Le Conseil de développement est consulté
Sera également institué un Conseil de développement réunissant les partenaires économiques, sociaux et culturels de la Métropole de Paris
Moyens financiers
Financièrement, la Métropole de Paris s’appuiera sur la participation de ses membres, une dotation de fonctionnement de l’Etat et un fonds d’investissement métropolitain.
Compétences
La Métropole de Paris sera compétente aussi bien en termes de logement, questions sociales, développement durable. Elle mettra en œuvre un plan métropolitain de l’habitat, un plan métropolitain de l’urgence sociale, un plan climat énergie métropolitain. Elle pourra aussi demander à l’Etat la création d’opérations d’aménagement métropolitain. Au niveau plus global, la métropole devra inscrire sa stratégie dans un Projet métropolitain, sorte de schéma directeur dédié à la métropole.

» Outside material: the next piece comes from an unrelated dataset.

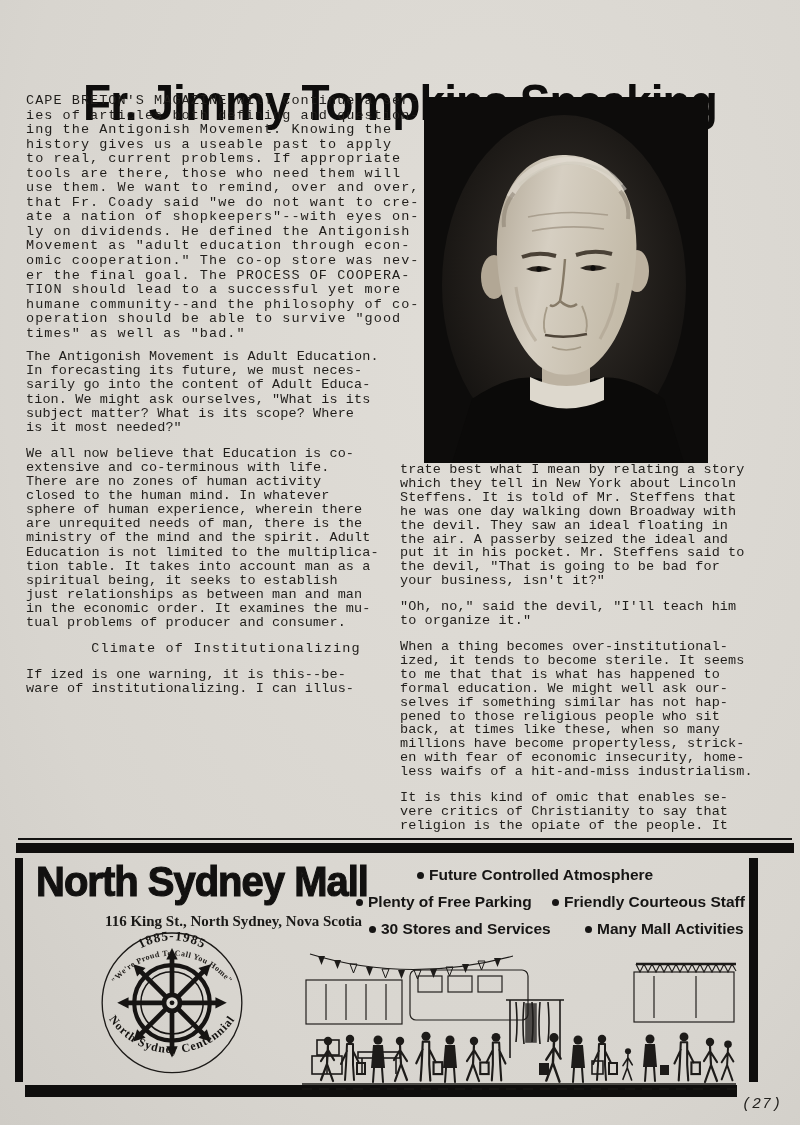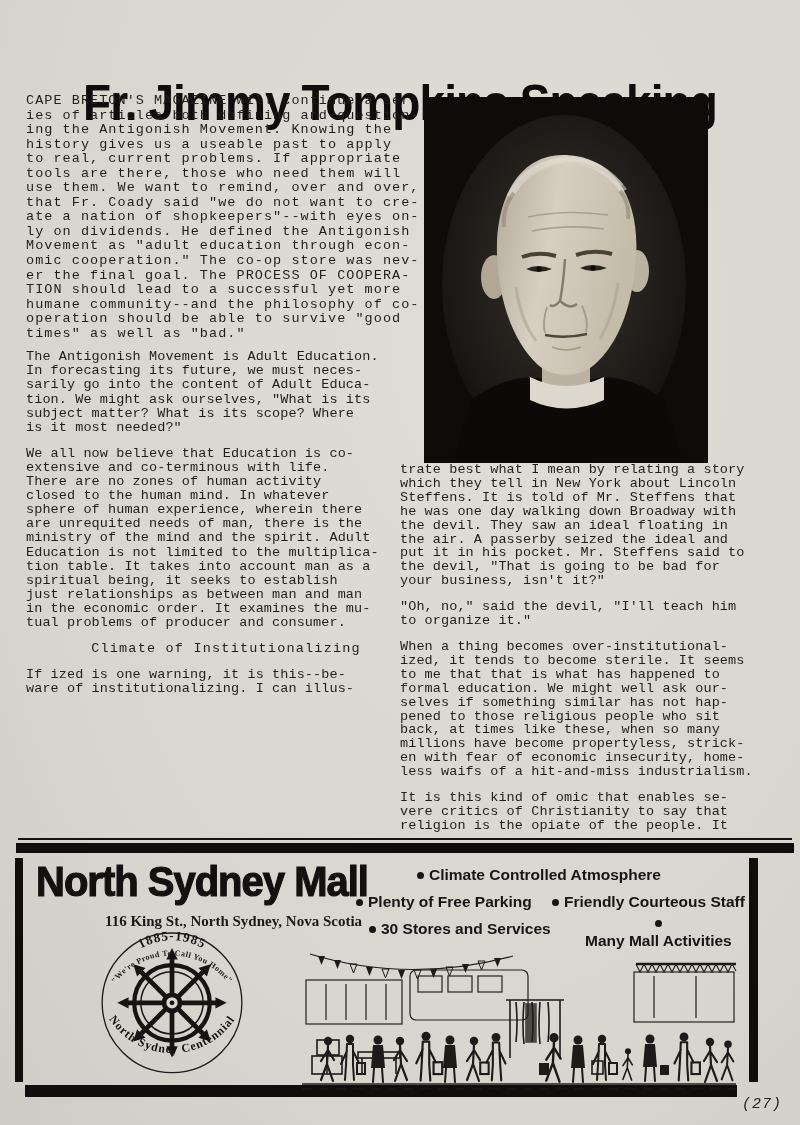"Climate Controlled Atmosphere" span { text: Climate -> Future }
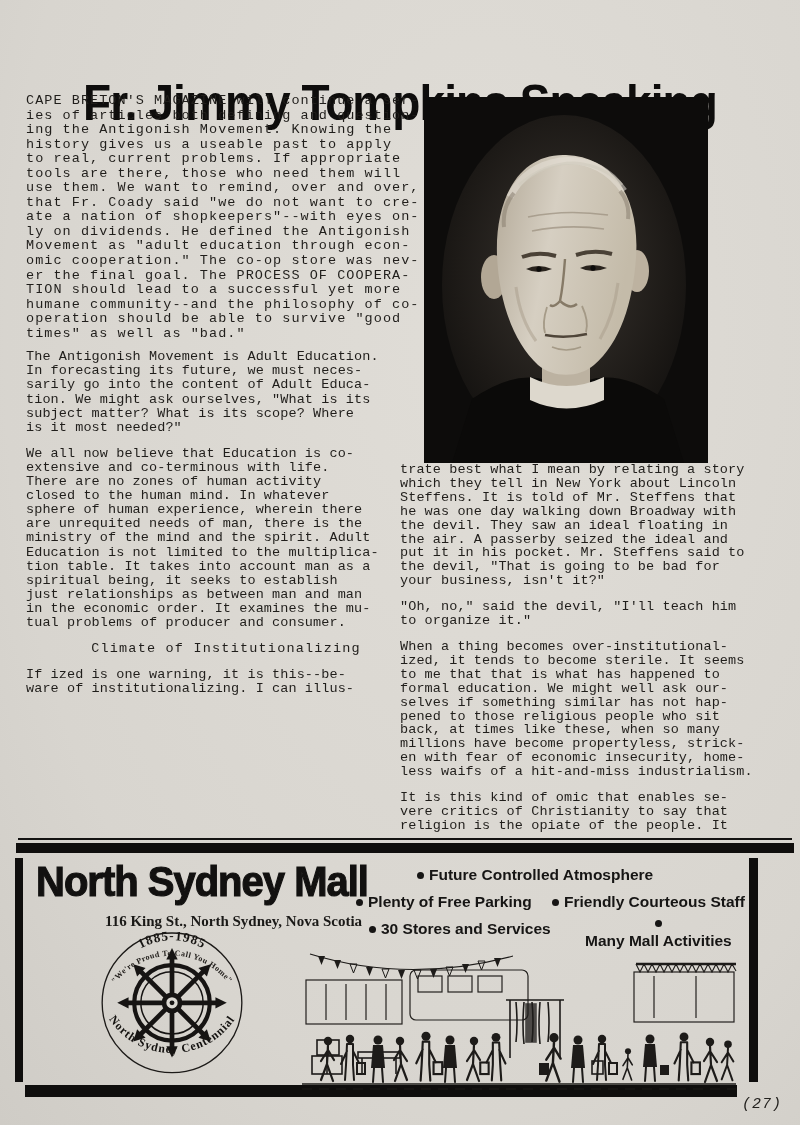"Many Mall Activities" .b4 { flex-direction: column -> none }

Concernant le logement, c’est toutefois un nouvel outil qui prendra la main au niveau régional, le schéma régional de l’habitat et de l’hébergement (SRHH). Il sera élaboré en complément du SDRIF par le conseil régional, à l’issue d’une procédure de consultation avec l’Etat, la Métropole de Paris, les départements franciliens, les établissements publics compétents en matière de programme local de l’habitat (PLH) et le comité régional de l’habitat.
Le projet de Métropole de Paris est détaillé dans le projet de loi numéro 1. Pour comprendre l’intégralité des enjeux de la réforme, voir aussi le projet de loi numéro 2 et le projet de loi numéro 3.
Calendrier parlementaire
C’est d’abord au Sénat, la chambre élue par les élus territoriaux, que le projet de loi numéro 1 sera présenté. Et il y sera sans doute fortement amendé, sous peine de se voir retoqué. D’ores et déjà, les élus locaux ont commencé leur lobbying auprès de la haute assemblée, et obtenu des gages, après avoir déjà obtenu le découpage en trois de la réforme pour traiter séparément le premier et épais dossier des métropoles.